臨床応用:①Type I LCNEC は DLL3-ADC (rovalpituzumab tesirine 等) の precision targeting candidate として臨床応用可能であり、後の GATE 試験 / Tarlatamab (anti-DLL3 BiTE) 開発に直接影響を与えた。②Type II LCNEC は ICI (immune checkpoint inhibitor) の候補となり、後の小規模試験でこの推測は支持された。③ASCL1 / DLL3 IHC による molecular subtyping は臨床現場で実行可能である (CLIA validated)。④NSCLC 型 chemotherapy (Type I 優位反応) vs. SCLC 型 chemotherapy (Type II 優位反応) という subtype-stratified treatment selection への直接展開が可能。⑤Eba et al. JpnJClinOncol 2014 JCOG1205/1206 試験の subgroup analysis にも直接 implications を持つ。

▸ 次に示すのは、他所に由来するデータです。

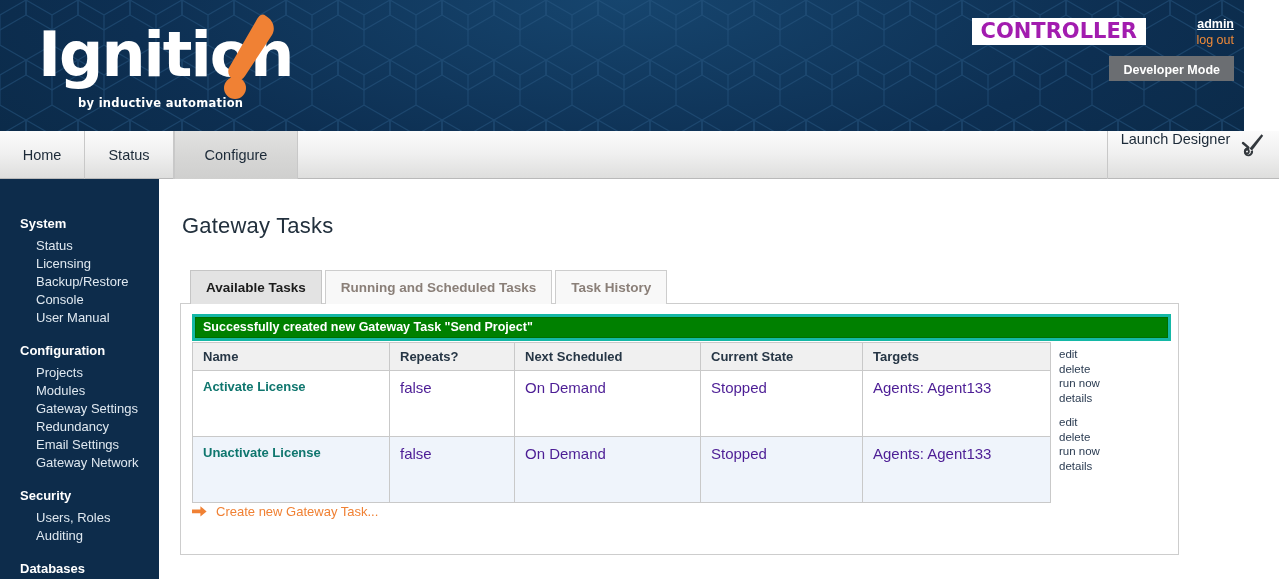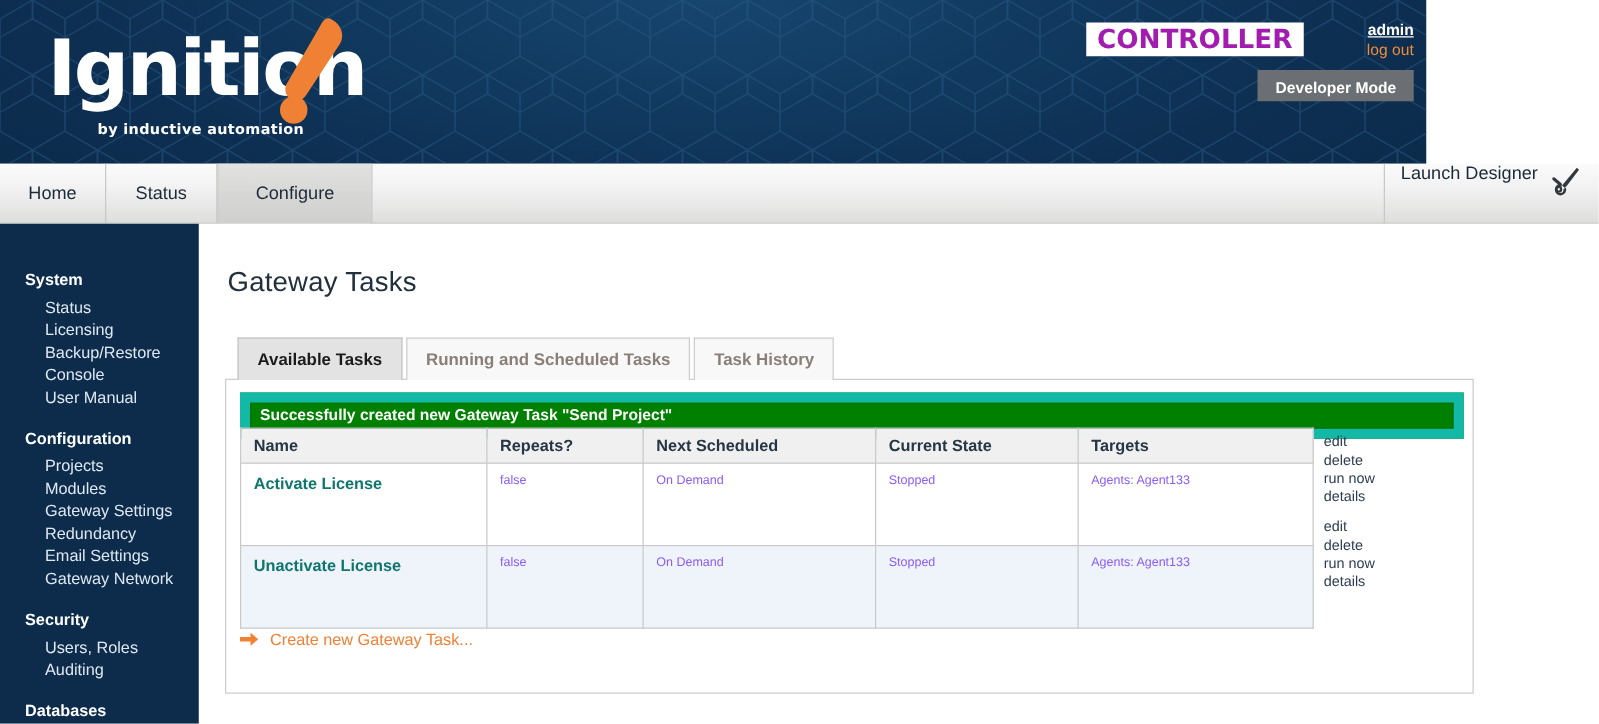"Ignition" .header { width: 1141px -> 1244px }
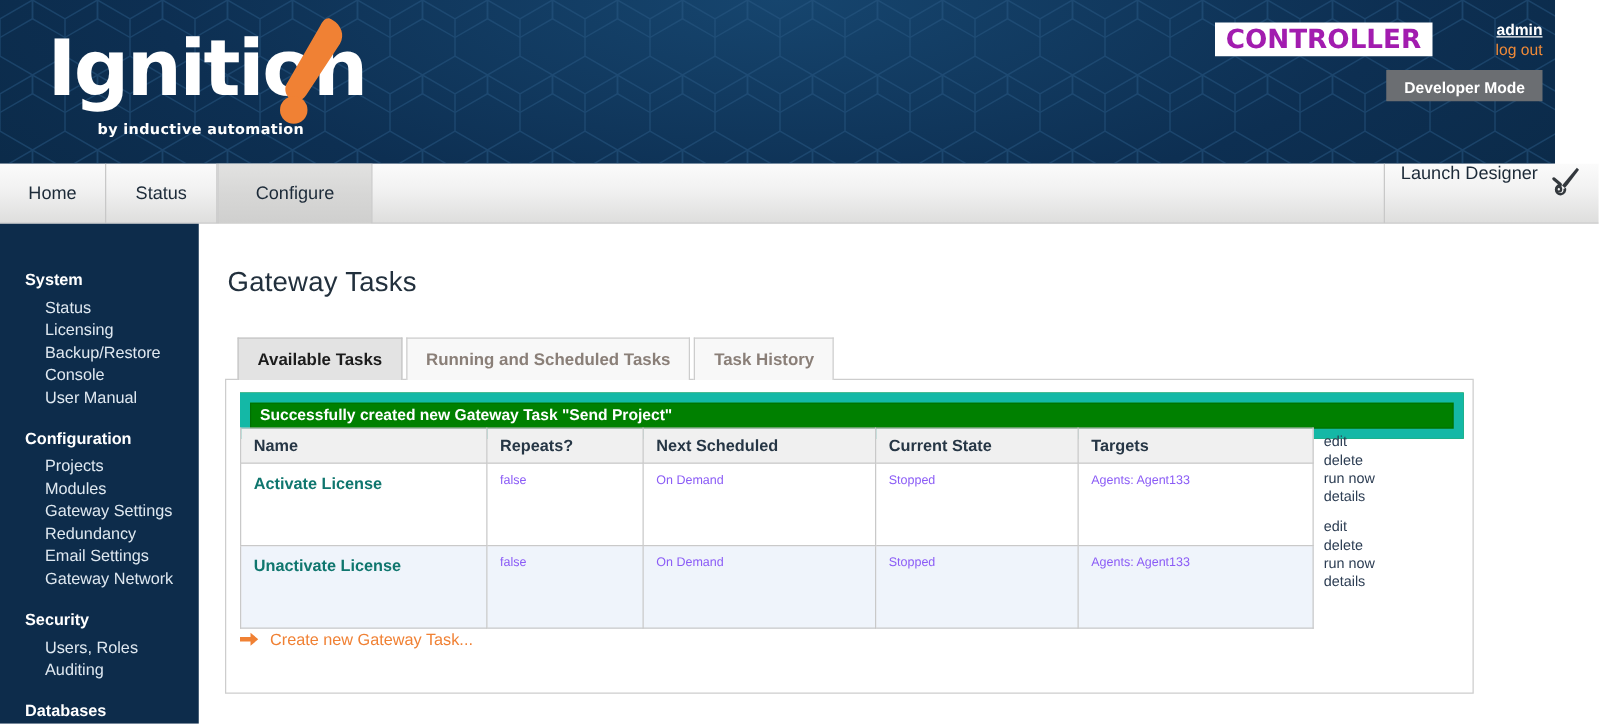"Successfully created new Gateway Task" .alert-banner { border: 8px solid #14b8a6 -> 3px solid #14b8a6 }
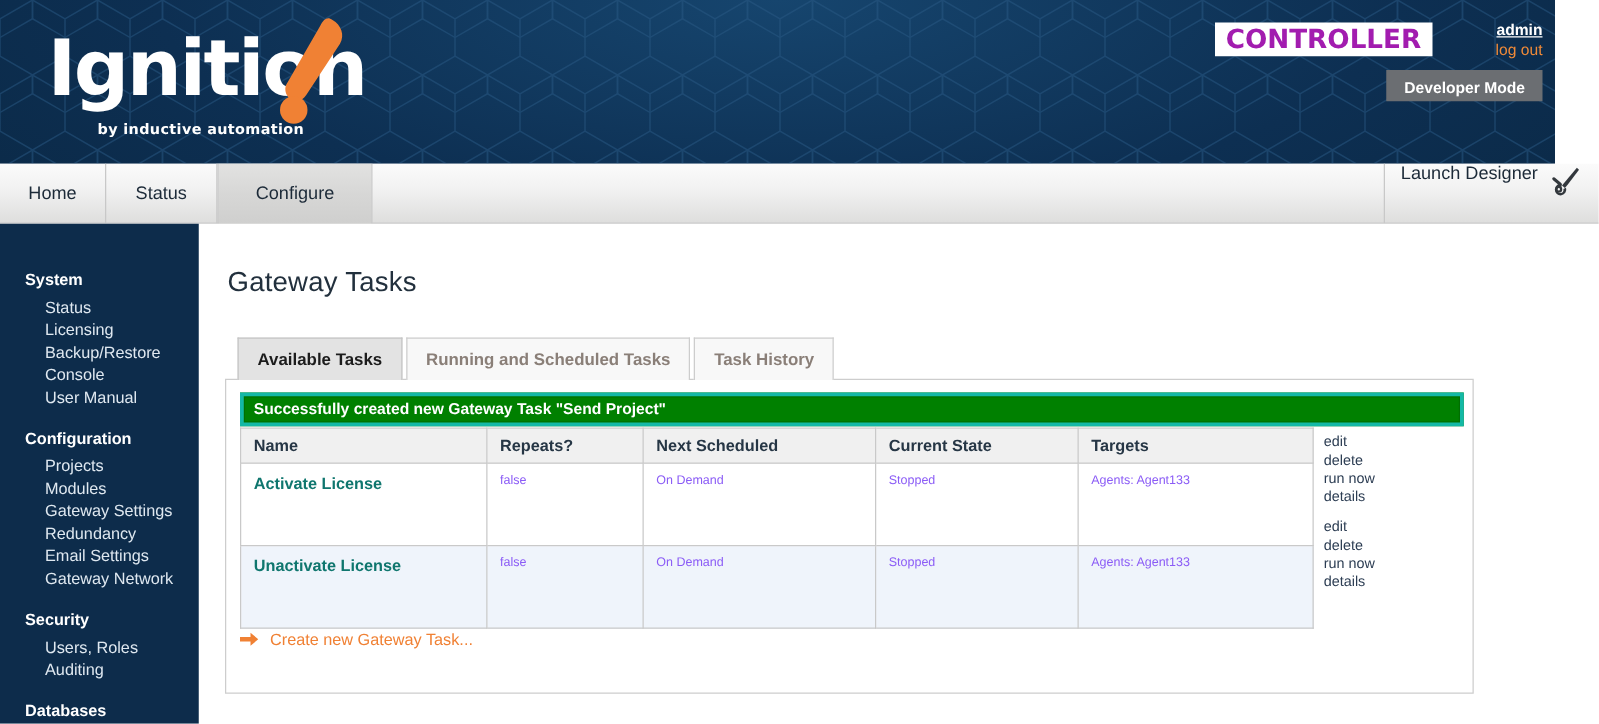"false" .tasks-table td { color: #8b5cf6 -> #4c1d95; font-size: 10px -> 15px }
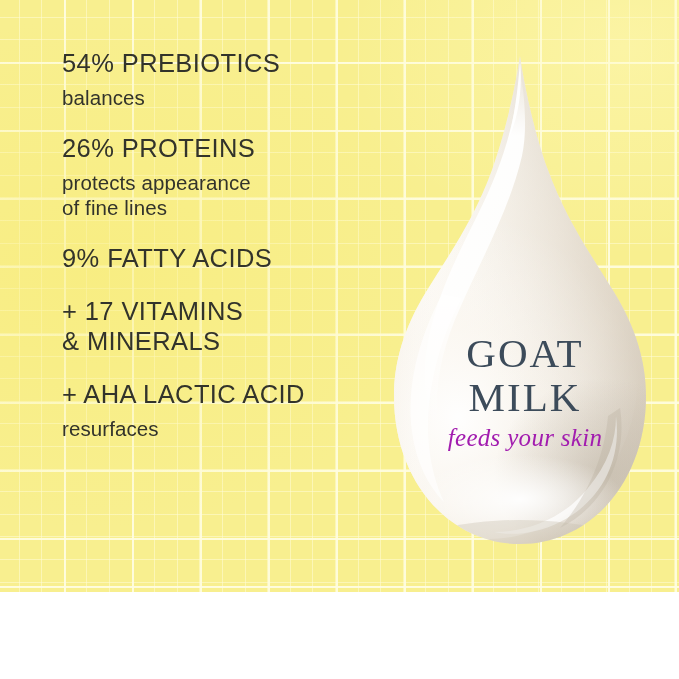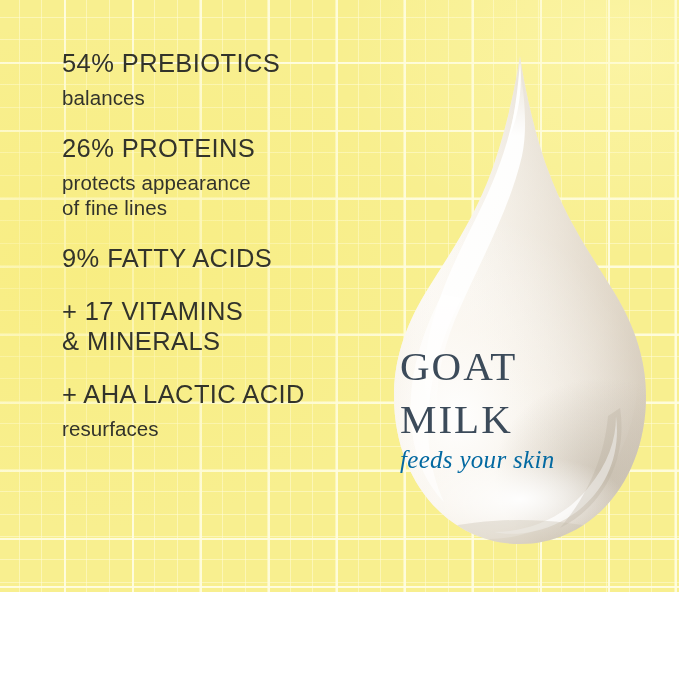"GOAT" #droplet-label { text-align: left -> center; top: 345px -> 332px }
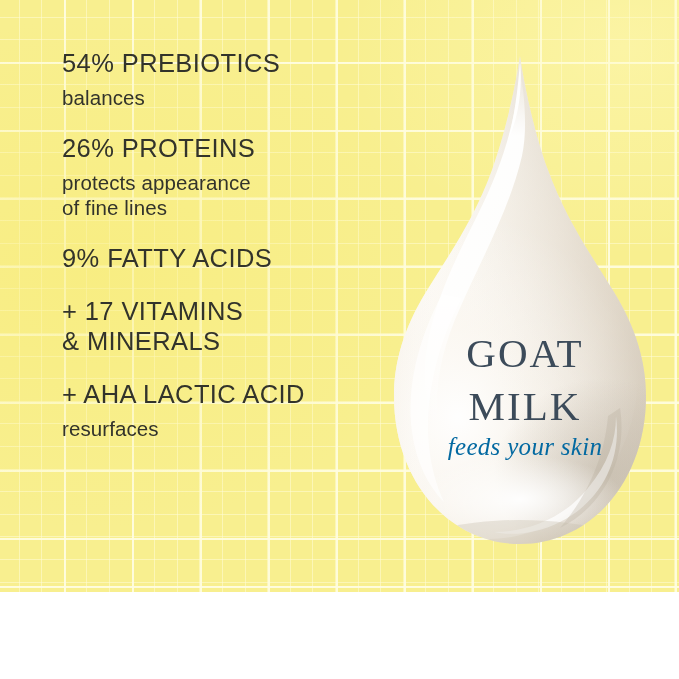"MILK" .label-milk { margin-top: 10px -> 1px }
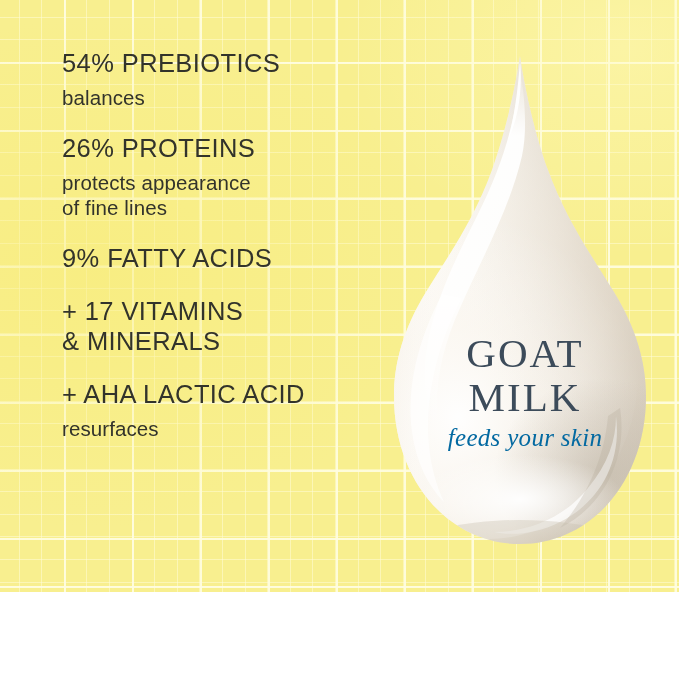"feeds your skin" .label-tagline { color: #0369a1 -> #a21caf }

残された課題と今後の方向性:以下7点が limitation として残る。①75例 cohort は依然 limited であり、より大規模 cohort (>200例) の validation が必要。②Treatment response data は retrospective で small sample size のため、prospective subtype-stratified trial が必要。③Mixed / unclassified subtype (12%) の分子的特徴付けが課題で、これらが clonal evolution / heterogeneity を反映するか scRNA-seq での解析が必要。④Type II 免疫表現型と ICI response の direct correlation は prospective phase II で verify を要する。⑤Kawasaki et al. Cell 2020 の NEN organoid biobank methodology を LCNEC patient-derived models 構築に応用すべきである。⑥ADAMTS12 / GAS7 の functional characterization (tumor microenvironment role) が今後の研究として重要。⑦Combined NEC (SCLC 成分 + LCNEC 成分) との関係性、すなわち small-cell vs. large-cell histopathology を transcending する molecular taxonomy のさらなる検討が必要。本研究は subsequent LCNEC molecular taxonomy 研究 (Rekhtman 2023、Yamada 2024) の基盤となり、現代の precision LCNEC therapy の foundation を確立した。
方法
本研究はオランダ・ドイツ多施設からの LCNEC 75例 (tumor samples from European LCNEC consortium、validation cohorts: SCLC n=69 / carcinoid n=45) を対象とした integrative genomic study である (cohort n=75 samples)。Validation には先行 SCLC dataset (H1299, H1975, A549 等 NCI lung cancer cell lines panel との transcriptome 比較を含む) と pre-clinical xenograft model (NSG mice n=8 mice/group for rovalpituzumab tesirine response evaluation) を併用した。Sequencing pipeline: 60例で WGS (Illumina HiSeq、30× tumor + 30× normal coverage)、15例で WES (whole-exome sequencing)。サブセット 69例で RNA-seq (Illumina, paired-end)、44例で DNA methylation array (Illumina 450K)、IHC (immunohistochemistry) で DLL3 / ASCL1 / pRb 蛋白発現を全例 evaluation。Variant calling pipeline: somatic SNV (single-nucleotide variant) detection by Strelka + MuTect、indel calling by GATK、SV (structural variant) by Delly + Manta、CNV (copy number variant) by Sequenza。Significantly Mutated Genes (SMG) identification: MutSig2CV algorithm を使用、background mutation rate に対する exome-wide significance を q < 0.1 で identification。Mutational signature analysis: COSMIC SBS (single base substitution) signatures を NMF (nonnegative matrix factorization) で抽出 (Alexandrov 2013 methodology)。Transcriptomic clustering: RNA-seq の unsupervised consensus clustering (ConsensusClusterPlus) を全 5,000 most variable genes で実施、cluster number を 1000-bootstrap で robustly determination。Pathway analysis: DAVID (Huang 2009) で functional enrichment、GSEA (Gene Set Enrichment Analysis) で hallmark gene sets。Comparative analysis: SCLC (n=69, George et al. Nature 2015の dataset) ・carcinoid (n=45) を reference として使用。Immune microenvironment: CIBERSORT で immune cell infiltration estimation、CYT (cytolytic activity) score を Rooney et al. Cell 2015 methodology で計算。Statistics: Mann-Whitney U test for continuous variables、Fisher exact test for categorical、Cox proportional hazards regression for survival、Kaplan-Meier curves with log-rank test、BH (Benjamini-Hochberg) correction for multiple testing。Statistics: Mann-Whitney / Fisher / Cox regression / log-rank。